Also I must admit. This is the first time I have ever attempted making my own sausage. A lot easier than I was anticipating, don't think I will be paying for it in grocery stores anymore thats for certain! Also Chola, as promised I have been taking pictures this whole time and when I am done will start a thread with the pictures included
Noyce! I made some saasich a while ago and it tasted good but was really dry. That was at a 50/50 deer to pork ratio. Next batch I think will have to load up on extro fat or...bacon eh......hmmmm,Sounds good.

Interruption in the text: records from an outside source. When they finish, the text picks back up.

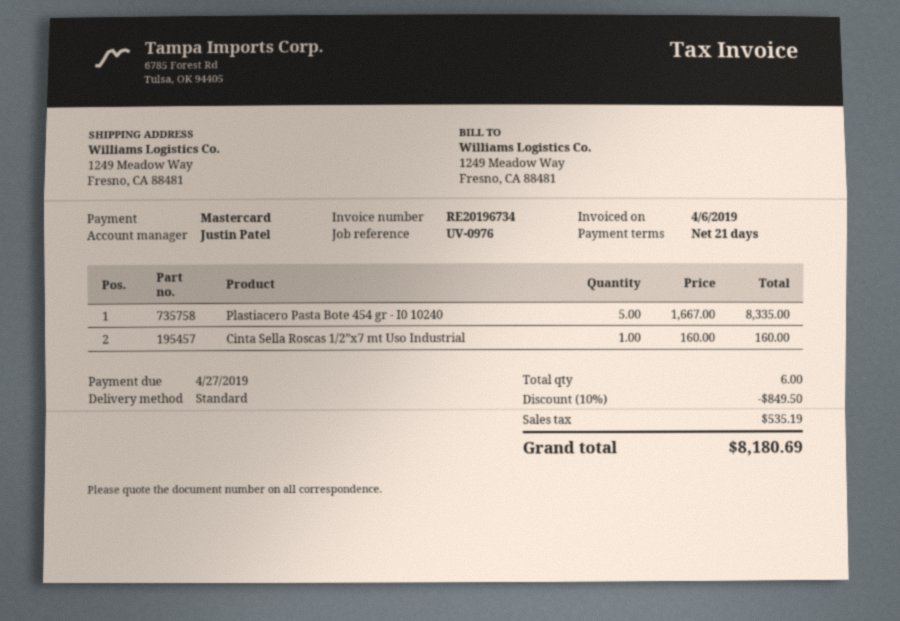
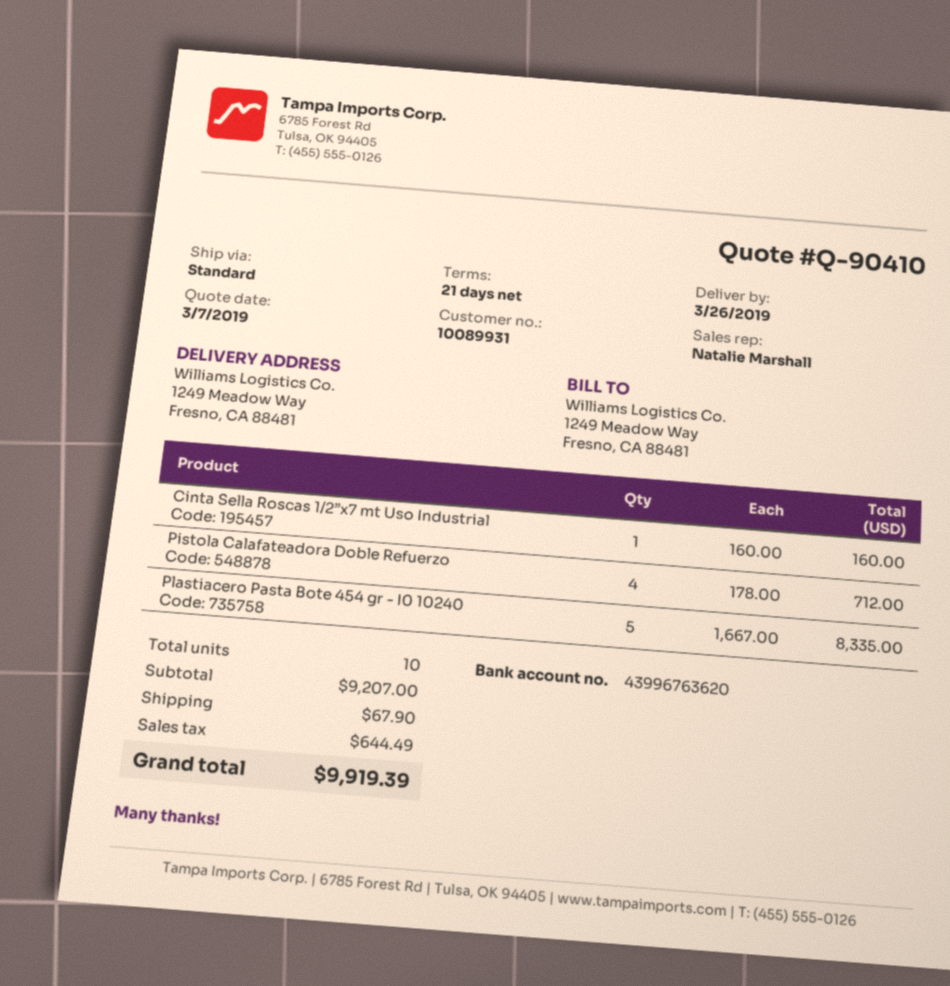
sales rep: Justin Patel -> Natalie Marshall
Pistola Calafateadora Doble Refuerzo: none -> 4 x 178.00 = 712.00
total quantity: 6 -> 10
discount: 10% = 849.50 -> none
shipping: none -> 67.90
tax: 535.19 -> 644.49
total: 8180.69 -> 9919.39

chola i just made 5lbs of your recipe with bacon ends and ground moose, this is excellent and easy to do, I will make them into patty,s.
I have a sausage stuffer, the horn type from Cabelos but they dont work worth shi$, if anyone is thinking about the horn type stuffer dont waste your money anyways this is an excellent recipe, thanks
The stuff is great tasting!!! And the horn type stuffer is great, you just REAAAAALLY need to grease it up. I wouldn't have even known to do it unless I had watched a video on youtube cause it doesn't say to do that anywhere in the manuals lol.

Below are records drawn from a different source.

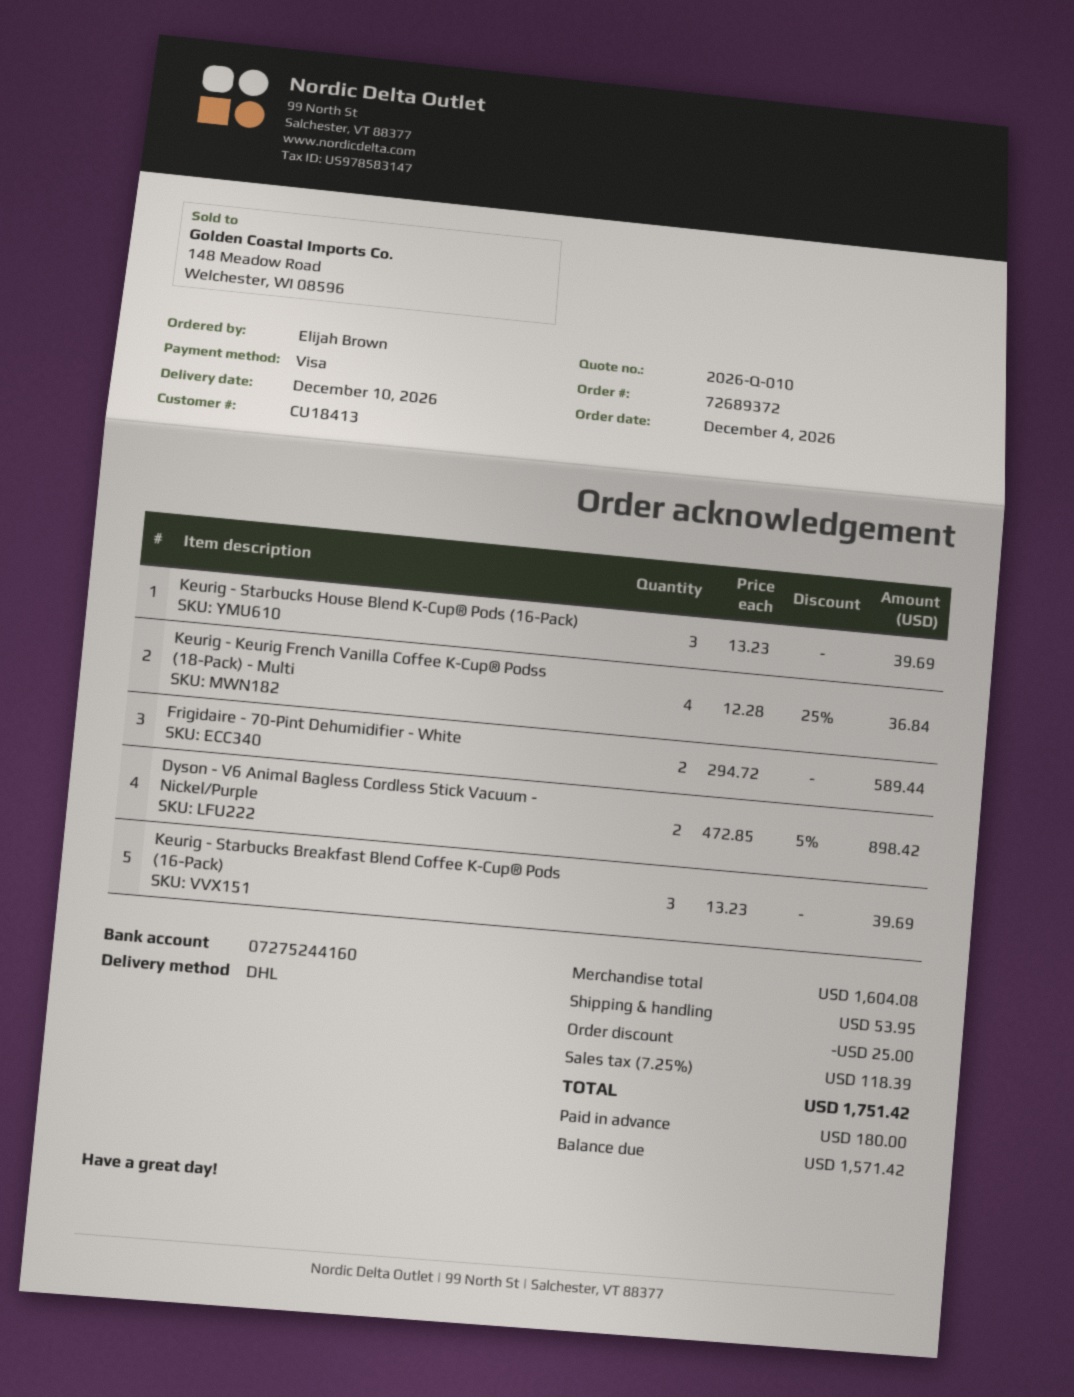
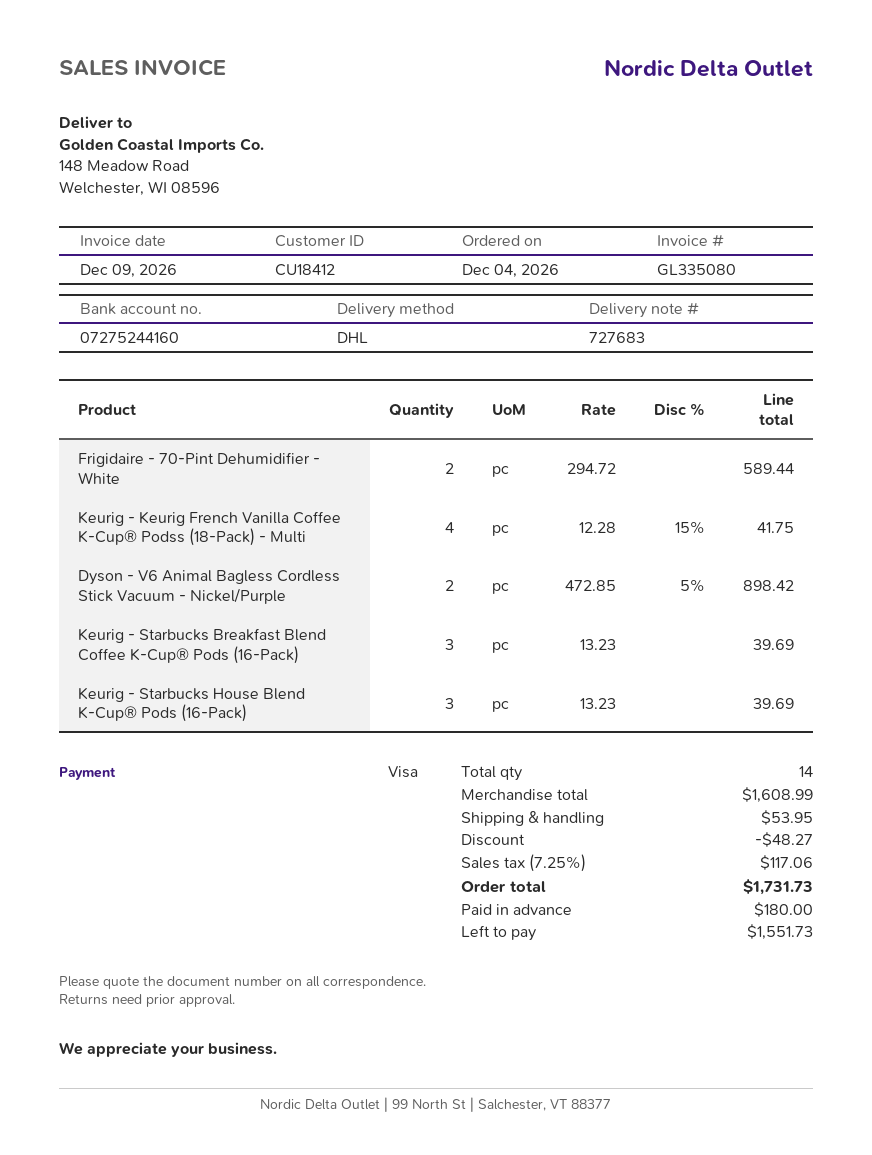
customer number: CU18413 -> CU18412
Keurig - Keurig French Vanilla Coffee K-Cup® Podss (18-Pack) - Multi: 4 x 12.28 - 25% = 36.84 -> 4 x 12.28 - 15% = 41.75
subtotal: 1604.08 -> 1608.99
discount: 25.00 -> 48.27
tax: 7.25% = 118.39 -> 7.25% = 117.06
total: 1751.42 -> 1731.73
balance: 1571.42 -> 1551.73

The stuff is great tasting!!! And the horn type stuffer is great, you just REAAAAALLY need to grease it up. I wouldn't have even known to do it unless I had watched a video on youtube cause it doesn't say to do that anywhere in the manuals lol.
I am more than willing to try that stuffer again, what part do you grease up, i will try to find on youtube as well
Yes sir Chola
Made your first moose breaky sausage recipe using a little more meat & fresh grated ginger.It turned out great!The spices you use really brings out the flavor.The remainder went into hamburgers c/w rolled oats,onion and fresh garlic.Also a big hit in our home! Thank-you Mark.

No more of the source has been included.